(Task to complete): Your answer is the lines below, exactly, from the one that contains "Optička bežična miša" through the one that contains "subtotal: 698.95 -> 815.95", both included.

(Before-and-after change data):
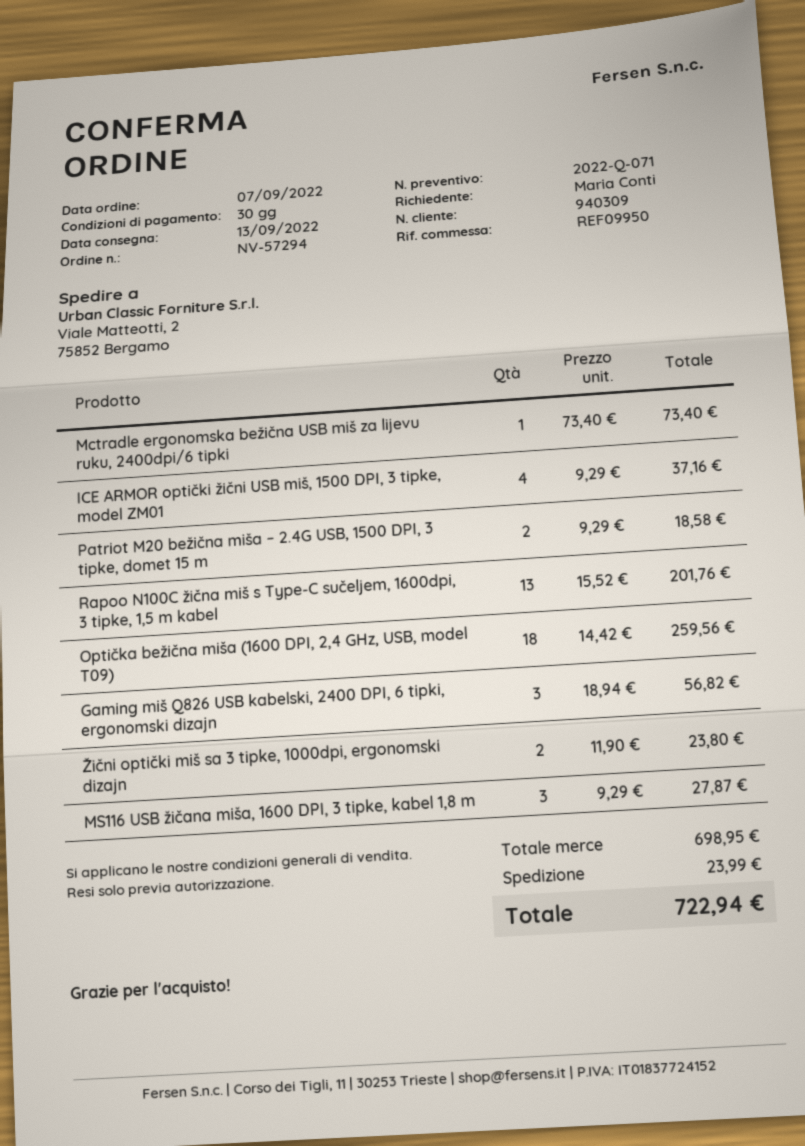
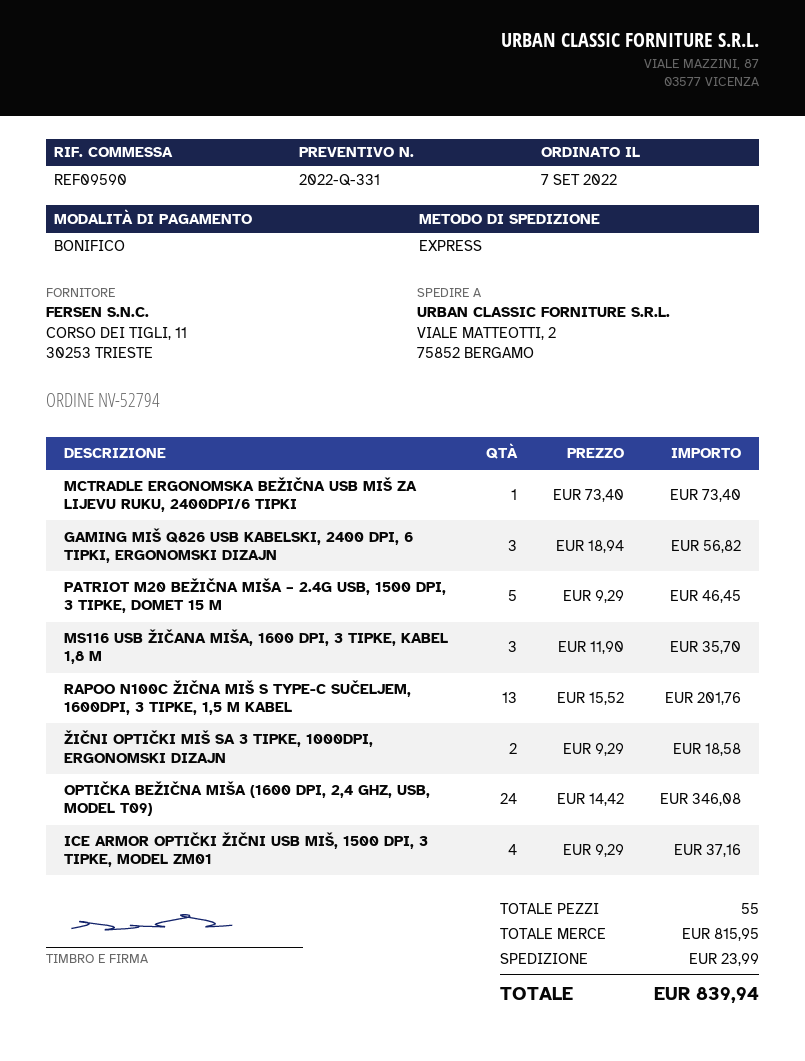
quote number: 2022-Q-071 -> 2022-Q-331
order number: NV-57294 -> NV-52794
reference: REF09950 -> REF09590
Patriot M20 bežična miša – 2.4G USB, 1500 DPI, 3 tipke, domet 15 m: 2 x 9.29 = 18.58 -> 5 x 9.29 = 46.45
Optička bežična miša (1600 DPI, 2,4 GHz, USB, model T09): 18 x 14.42 = 259.56 -> 24 x 14.42 = 346.08
Žični optički miš sa 3 tipke, 1000dpi, ergonomski dizajn: 2 x 11.90 = 23.80 -> 2 x 9.29 = 18.58
MS116 USB žičana miša, 1600 DPI, 3 tipke, kabel 1,8 m: 3 x 9.29 = 27.87 -> 3 x 11.90 = 35.70
subtotal: 698.95 -> 815.95
total: 722.94 -> 839.94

(Response for this exercise):
Optička bežična miša (1600 DPI, 2,4 GHz, USB, model T09): 18 x 14.42 = 259.56 -> 24 x 14.42 = 346.08
Žični optički miš sa 3 tipke, 1000dpi, ergonomski dizajn: 2 x 11.90 = 23.80 -> 2 x 9.29 = 18.58
MS116 USB žičana miša, 1600 DPI, 3 tipke, kabel 1,8 m: 3 x 9.29 = 27.87 -> 3 x 11.90 = 35.70
subtotal: 698.95 -> 815.95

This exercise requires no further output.